Jon (From Amiga Disrupt) - Vampire 4 - Stand Alone - First Impressions
https://retromodsblog.wordpress.com/2020/01/28/a-look-at-the-vampire-v4-stand-alone-fpga-first-impressions
Thanks for the link.
I was glad to read this review about the V4SA, but disappointed to see that again the Vampire solution ultimately sold to the public is half baked and not really ready.
The review specifics confirms all the many problems and disappointments I have already experienced myself using the Vampire 500v2 and Vampire 600v2 building systems around them. Especially the lack of documentation, dodgy SD card reliability and performance, annoying CF card setup, dodgy SAGA HDMI support needing to be precisely calibrated for each individual HDMI screen, no network support and lack of modern USB device support. I covered these in my blog also.
While these Vampire 4SA problems are disappointing to the reviewer, it is no surprise to me. These known issues have been unresolved for a long time. From the outside, it seems the Vampire team have overstretched themselves trying to support too many systems at once, and struggling to provide a unified feature set that works properly.
Vampire 500/600/1200 cards plugged into Classic Amigas need beefy psu, and fully recapped systems to run properly, otherwise they are highly unstable in my experience. I have lost two Amiga systems because of Vampire cards. Even without those problems, they still have plenty of other issues as documented above.
Vampires running Core 2 are still what I consider a Classic Amiga accelerator expansion card, running on top of and using the Amiga hardware. With Gold core 3 and later, where they emulate the display and other chips (eg. AGA output on an ECS machine via HDMI RTG onboard), it is no longer an expansion since it is totally bypassing the Amiga custom chips.
Running the Vampire standalone is logical in that situation with the latest core, as it is no longer really using the Amiga hardware anyway.
As I have said before, Vampire is cool tech, and it does allow us to run Classic Amiga applications a bit faster than before. But only newly developed software designed to take advantage of the faster processor speed of the vampire and RTG will genuinely improve the functionality of the system. And there is not much of that right now, and I struggle to see where the new software will come from.

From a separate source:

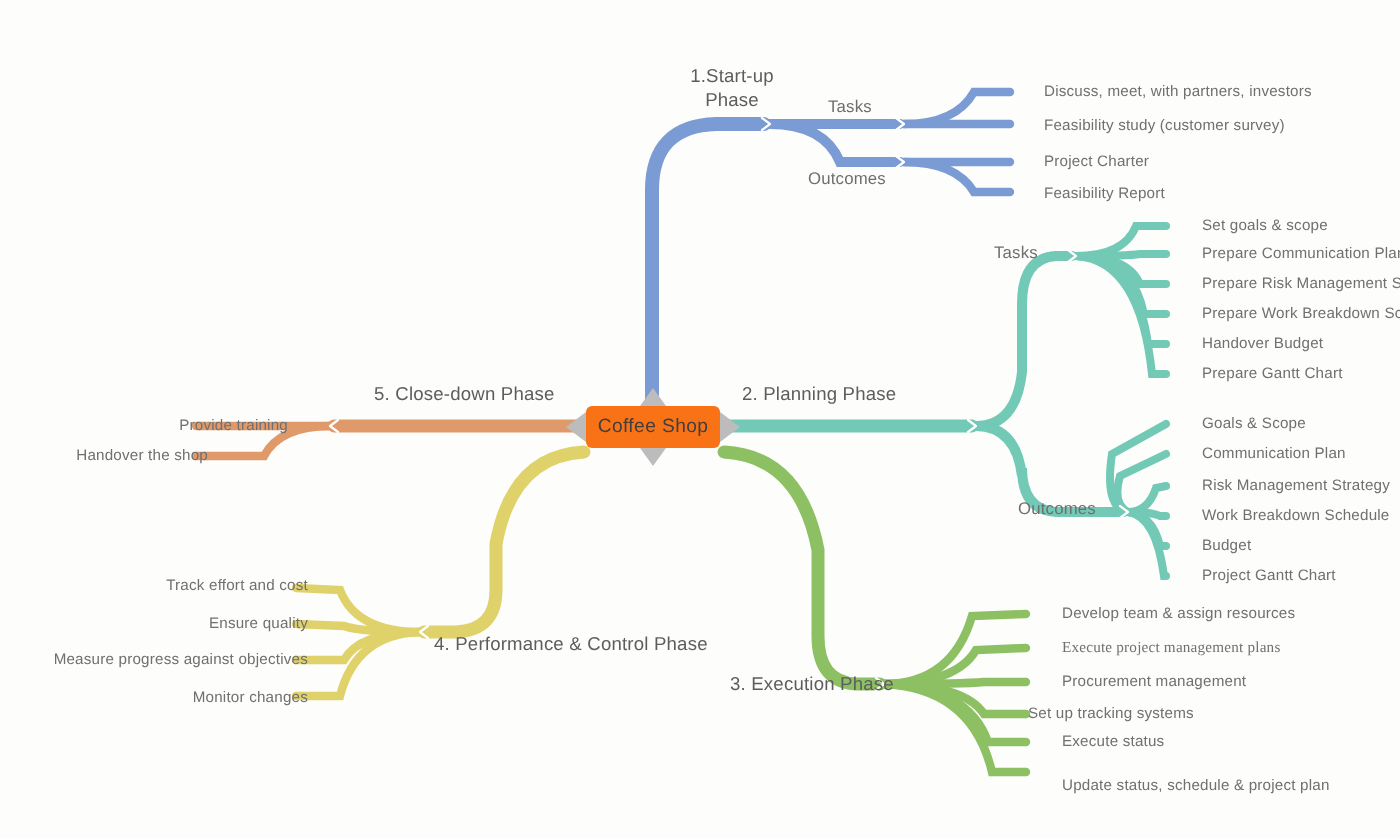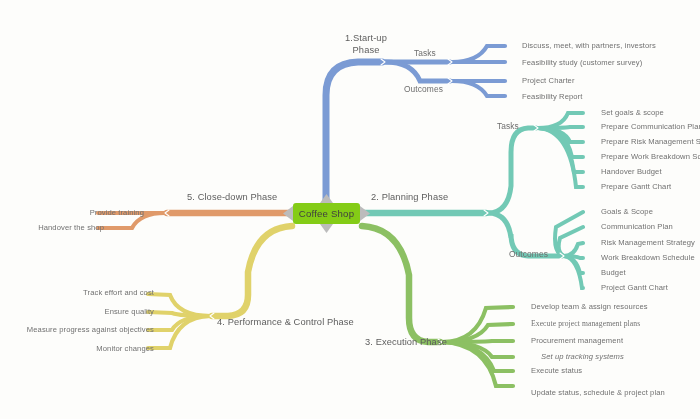"Coffee Shop" #central { background: #84cc16 -> #f97316 }
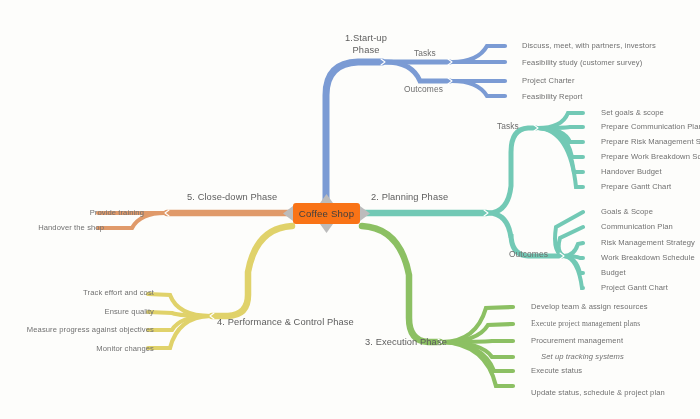"Set up tracking systems" div.lbl { font-style: italic -> none; left: 529px -> 502px }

Of course I am biased as a beta tester of AmigaOS4, but I prefer supporting the genuine NG Amiga systems, running new versions of PPC AmigaOS 4.1FE Update1, PPC MorphOS 3.12, x86 AROS etc, which have genuine new functionality and performance. The A1222 cost-wise compares favourably to the Vampire 4SA, and can do a lot more than just run Classic Amiga software from 30 years ago a little bit faster than before....and the X5000 is another level beyond that, opening up even more capabilities and speed.
None of these systems, including NG Amigas will ultimately ever compete with modern systems on price or performance, and before people point that out, I am well aware of it. Your modern PC, Mac or tablet (and mine) will easily outperform any of them.
The interesting part is seeing how the current NG AmigaOS 4/MorphOS/AROS is developed into, the new features and functionality opened up on our favourite platform, with genuine new software already taking advantage of them, and not just emulating old software from 30 years ago.
That said, whatever Amiga people prefer to use it up to them of course! Playing with all Amigas (NG, FPGA, emulated or Classic) makes me very happy indeed and all have their moments!
This is just my 2c, as someone keen to see the Amiga genuinely move forward.